■ **WORK ITEM**
Copy the entries below exactly; any picture among them should be left out.

***** RAW DATA

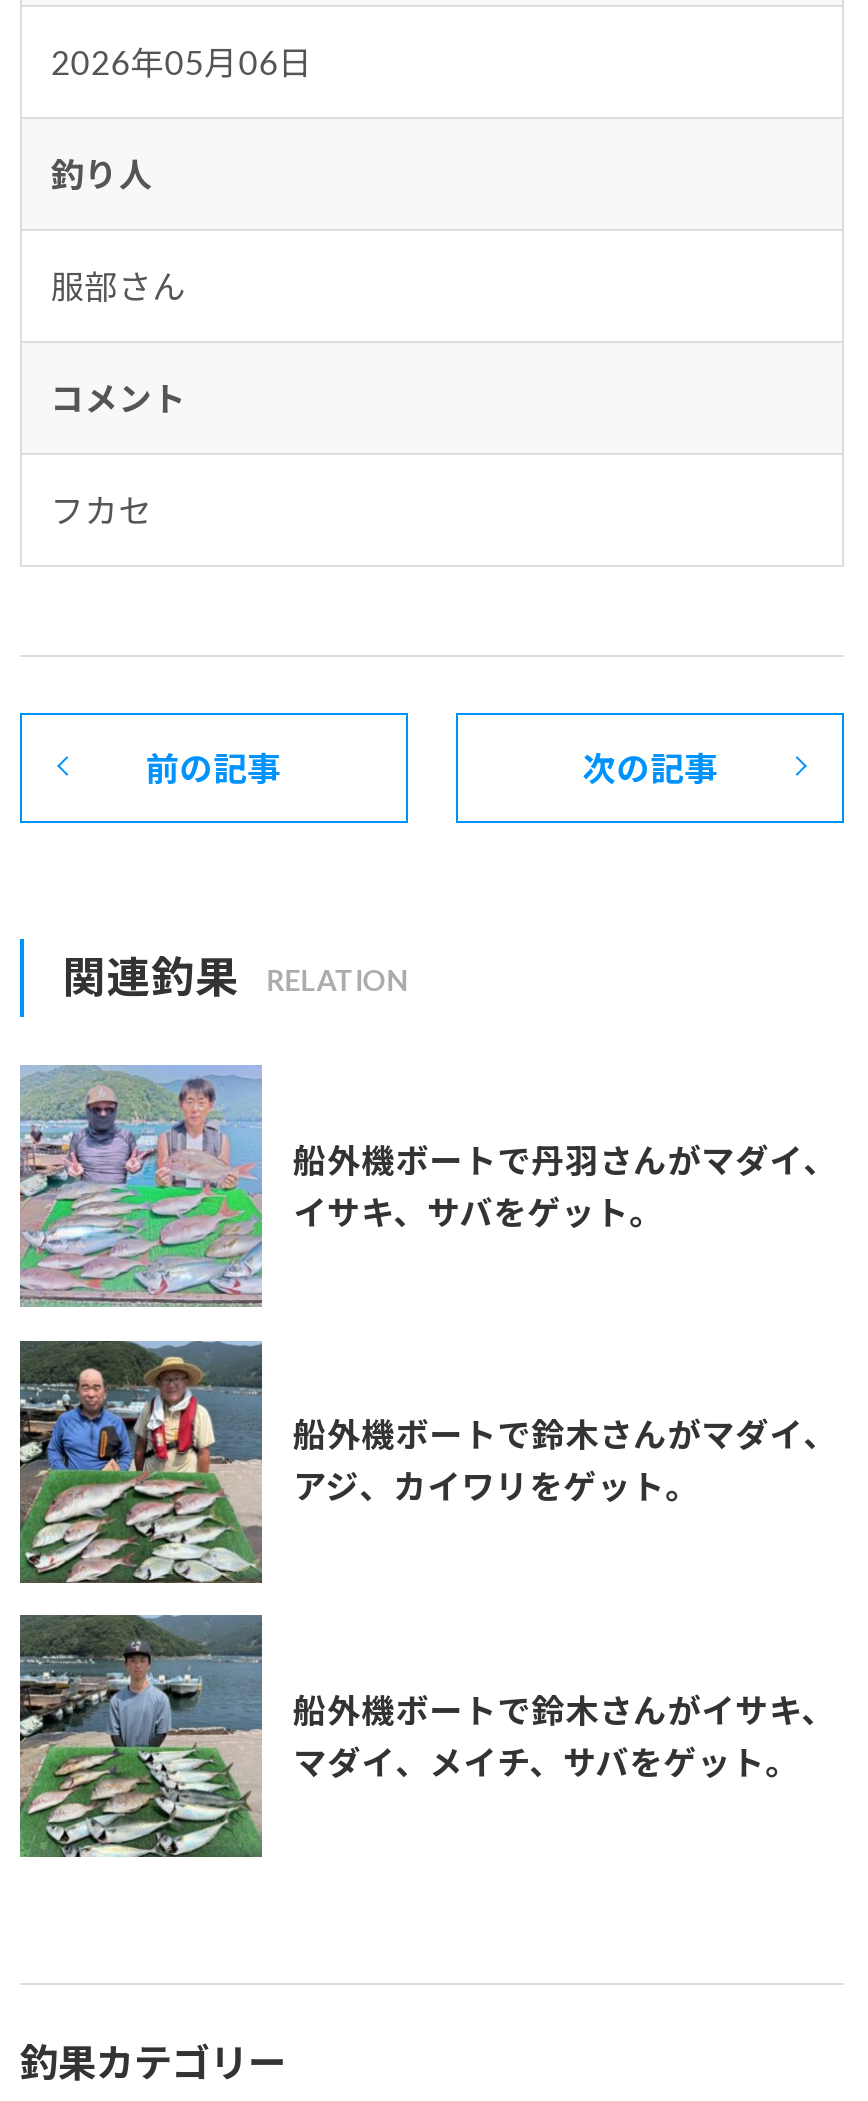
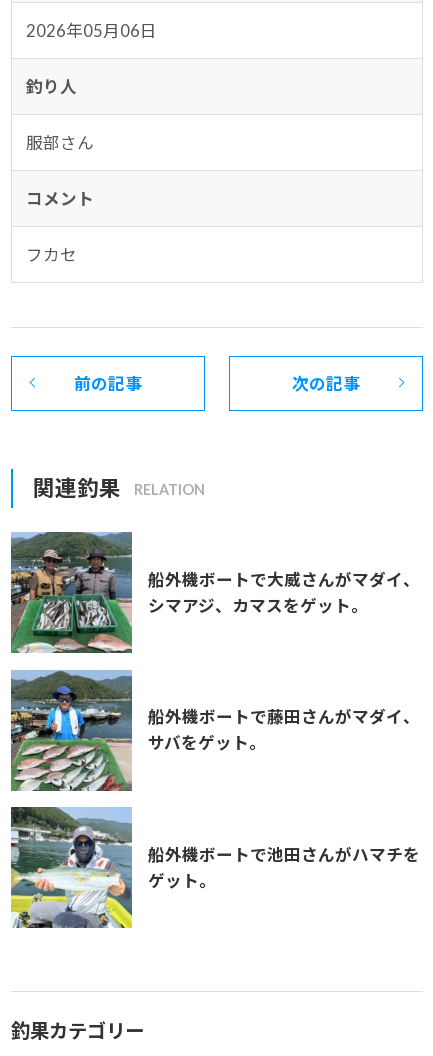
- [image]
- 船外機ボートで丹羽さんがマダイ、
- イサキ、サバをゲット。
+ [image]
+ 船外機ボートで大威さんがマダイ、
+ シマアジ、カマスをゲット。

- [image]
- 船外機ボートで鈴木さんがマダイ、
- アジ、カイワリをゲット。
+ [image]
+ 船外機ボートで藤田さんがマダイ、
+ サバをゲット。

- [image]
- 船外機ボートで鈴木さんがイサキ、
- マダイ、メイチ、サバをゲット。
+ [image]
+ 船外機ボートで池田さんがハマチを
+ ゲット。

**********

■ **SOLUTION TO THIS PROBLEM**
- [image]
- 船外機ボートで丹羽さんがマダイ、
- イサキ、サバをゲット。
+ [image]
+ 船外機ボートで大威さんがマダイ、
+ シマアジ、カマスをゲット。

- [image]
- 船外機ボートで鈴木さんがマダイ、
- アジ、カイワリをゲット。
+ [image]
+ 船外機ボートで藤田さんがマダイ、
+ サバをゲット。

- [image]
- 船外機ボートで鈴木さんがイサキ、
- マダイ、メイチ、サバをゲット。
+ [image]
+ 船外機ボートで池田さんがハマチを
+ ゲット。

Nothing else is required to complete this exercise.